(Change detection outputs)
* * *

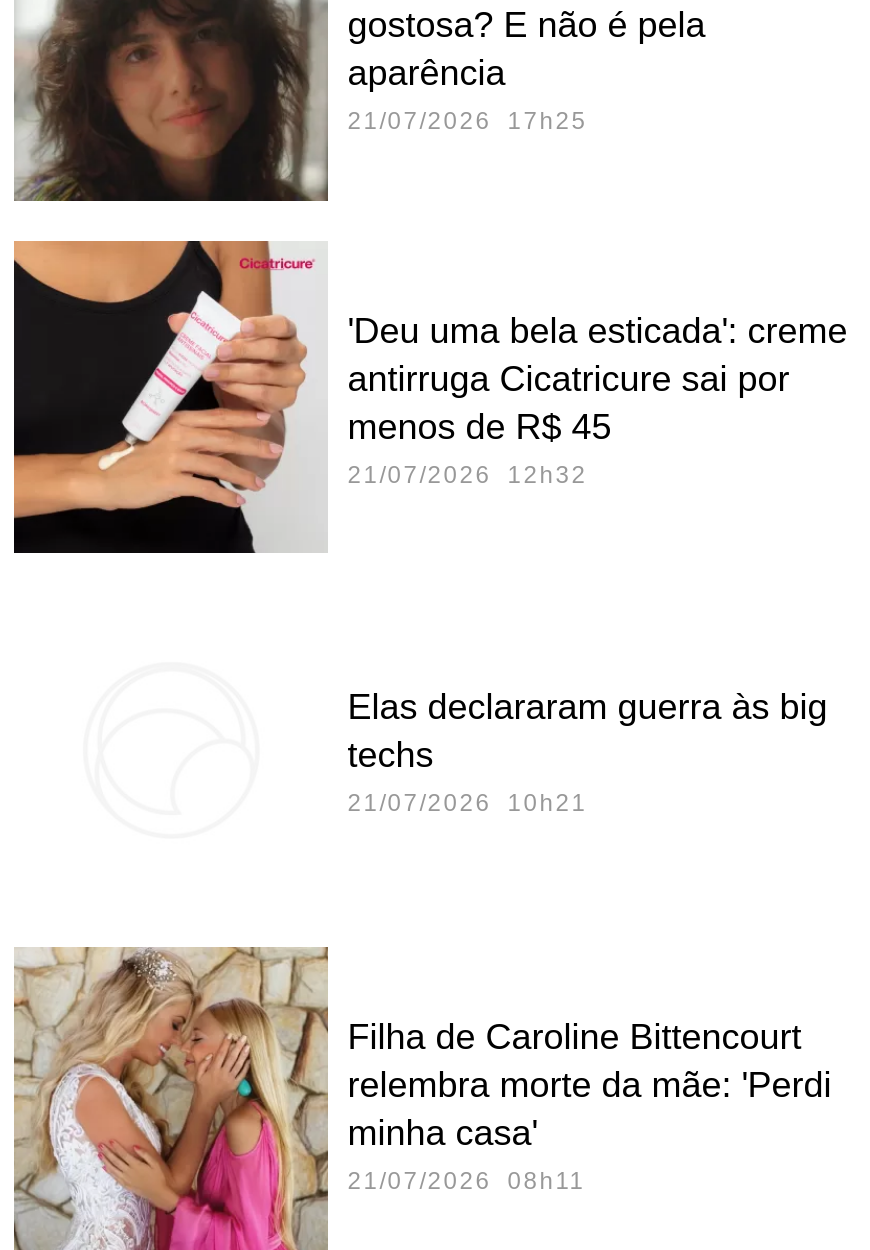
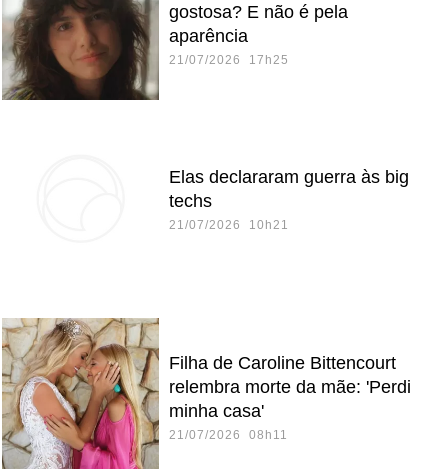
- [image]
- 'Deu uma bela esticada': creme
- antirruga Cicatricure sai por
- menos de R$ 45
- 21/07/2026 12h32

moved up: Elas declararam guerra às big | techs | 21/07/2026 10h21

* * *

● **Required work**: Nothing but the lines from the one holding "- antirruga Cicatricure sai por" to the end of the entries should be returned, each exactly as it stands.

● **Answer for the task**:
- antirruga Cicatricure sai por
- menos de R$ 45
- 21/07/2026 12h32

moved up: Elas declararam guerra às big | techs | 21/07/2026 10h21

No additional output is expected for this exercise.